**WORK TO BE COMPLETED:** Could you repeat the listing exactly, leaving out the pictures?

#####

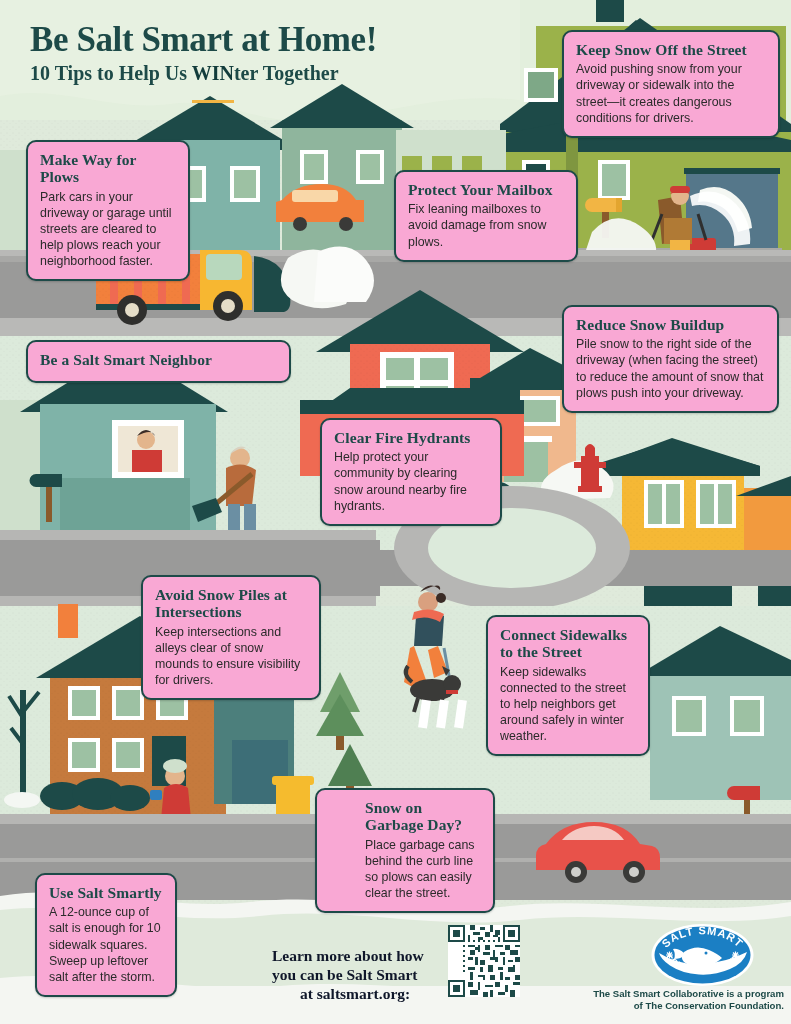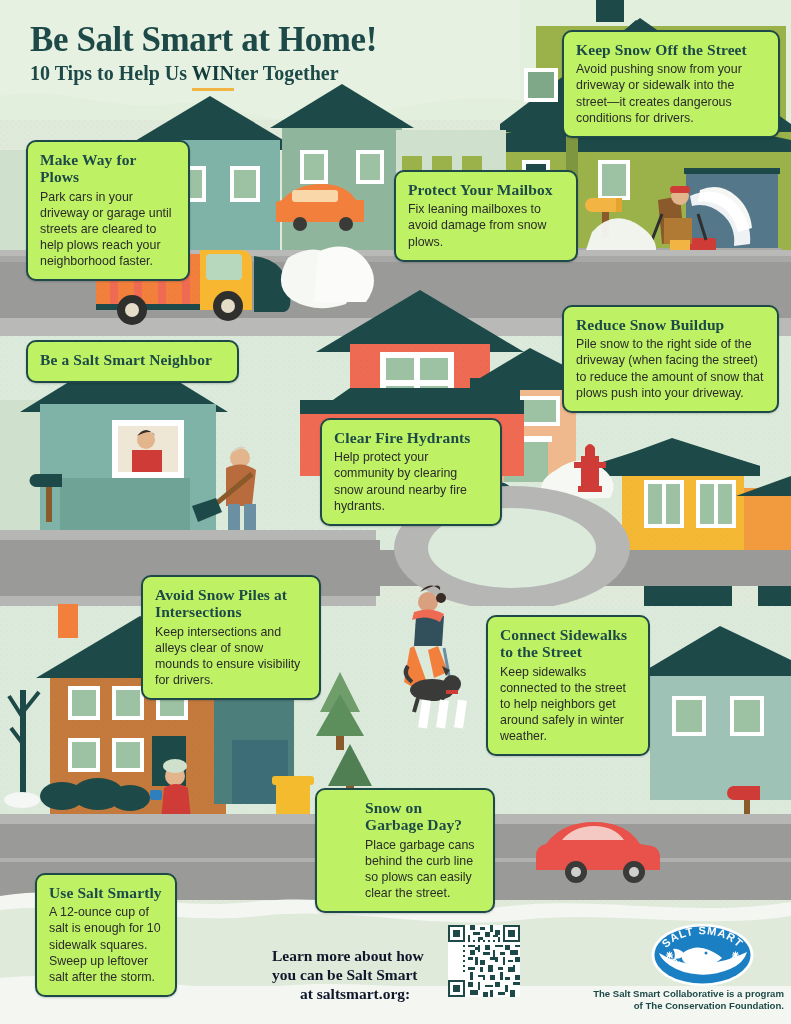--- a/index.html
+++ b/index.html
@@ -23,7 +23,7 @@
   
   .tip {
     position:absolute;
-    background:#bef264;
+    background:#f9a8d4;
     border:2px solid #1d4a48;
     border-radius:10px;
     padding:9px 12px 10px 12px;

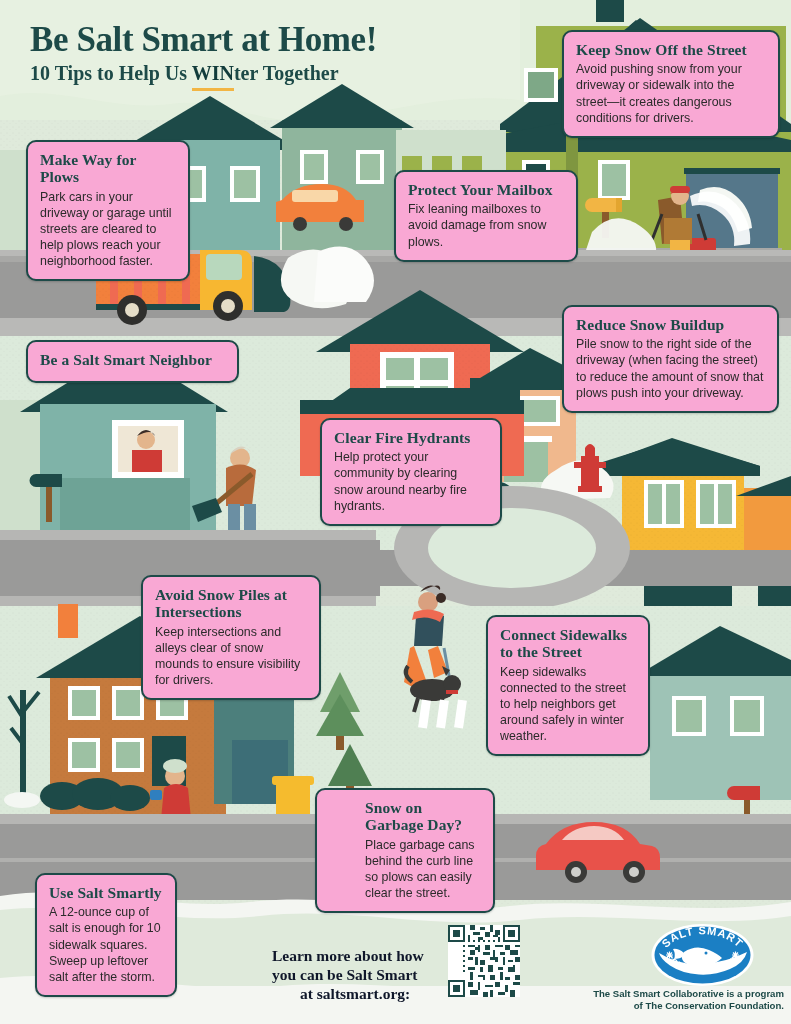--- a/index.html
+++ b/index.html
@@ -79,7 +79,7 @@
   #subtitle .win {
     color:#123c3b;
     border-bottom:3px solid #f2b544;
-    padding-bottom:4px;
+    padding-bottom:16px;
   }
   #learn {
     position:absolute; left:272px; top:947px;

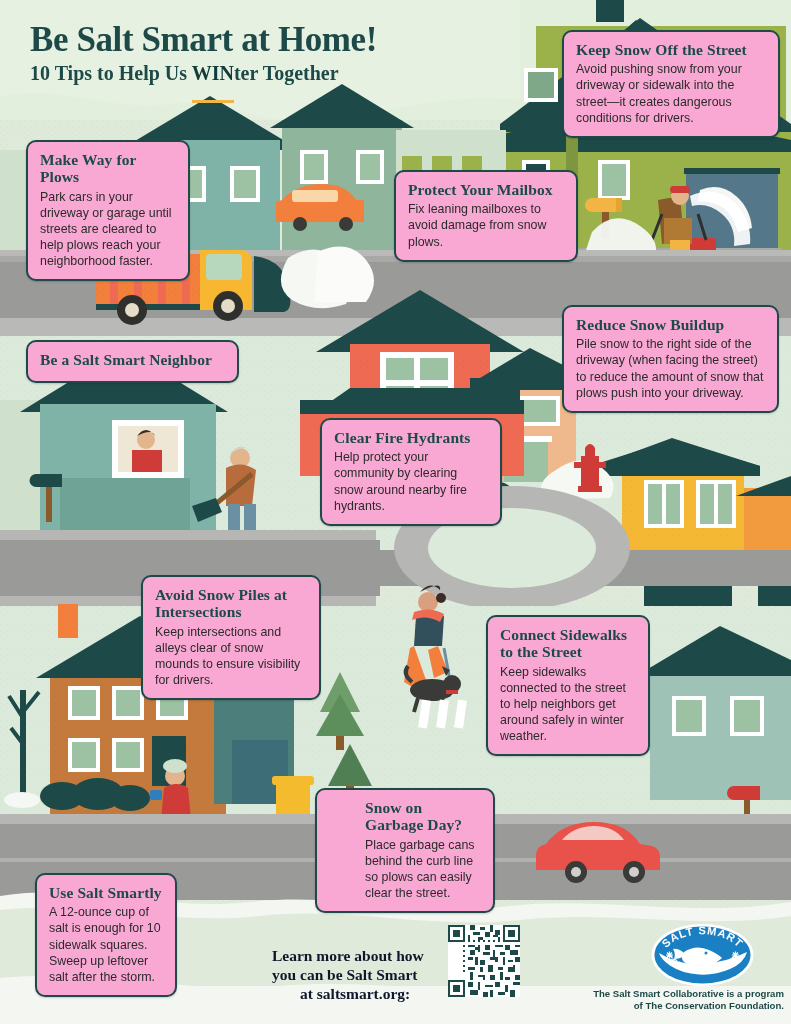--- a/index.html
+++ b/index.html
@@ -49,7 +49,7 @@
   #tip-plows        { left:26px;  top:140px; width:164px; }
   #tip-snowoff      { left:562px; top:30px;  width:218px; }
   #tip-mailbox      { left:394px; top:170px; width:184px; }
-  #tip-neighbor     { left:26px;  top:340px; width:213px; }
+  #tip-neighbor     { left:26px;  top:340px; width:265px; }
   #tip-buildup      { left:562px; top:305px; width:217px; }
   #tip-hydrants     { left:320px; top:418px; width:182px; }
   #tip-intersect    { left:141px; top:575px; width:180px; }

#####

**ANSWER BOX:**
--- a/index.html
+++ b/index.html
@@ -23,7 +23,7 @@
   
   .tip {
     position:absolute;
-    background:#bef264;
+    background:#f9a8d4;
     border:2px solid #1d4a48;
     border-radius:10px;
     padding:9px 12px 10px 12px;

--- a/index.html
+++ b/index.html
@@ -79,7 +79,7 @@
   #subtitle .win {
     color:#123c3b;
     border-bottom:3px solid #f2b544;
-    padding-bottom:4px;
+    padding-bottom:16px;
   }
   #learn {
     position:absolute; left:272px; top:947px;

--- a/index.html
+++ b/index.html
@@ -49,7 +49,7 @@
   #tip-plows        { left:26px;  top:140px; width:164px; }
   #tip-snowoff      { left:562px; top:30px;  width:218px; }
   #tip-mailbox      { left:394px; top:170px; width:184px; }
-  #tip-neighbor     { left:26px;  top:340px; width:213px; }
+  #tip-neighbor     { left:26px;  top:340px; width:265px; }
   #tip-buildup      { left:562px; top:305px; width:217px; }
   #tip-hydrants     { left:320px; top:418px; width:182px; }
   #tip-intersect    { left:141px; top:575px; width:180px; }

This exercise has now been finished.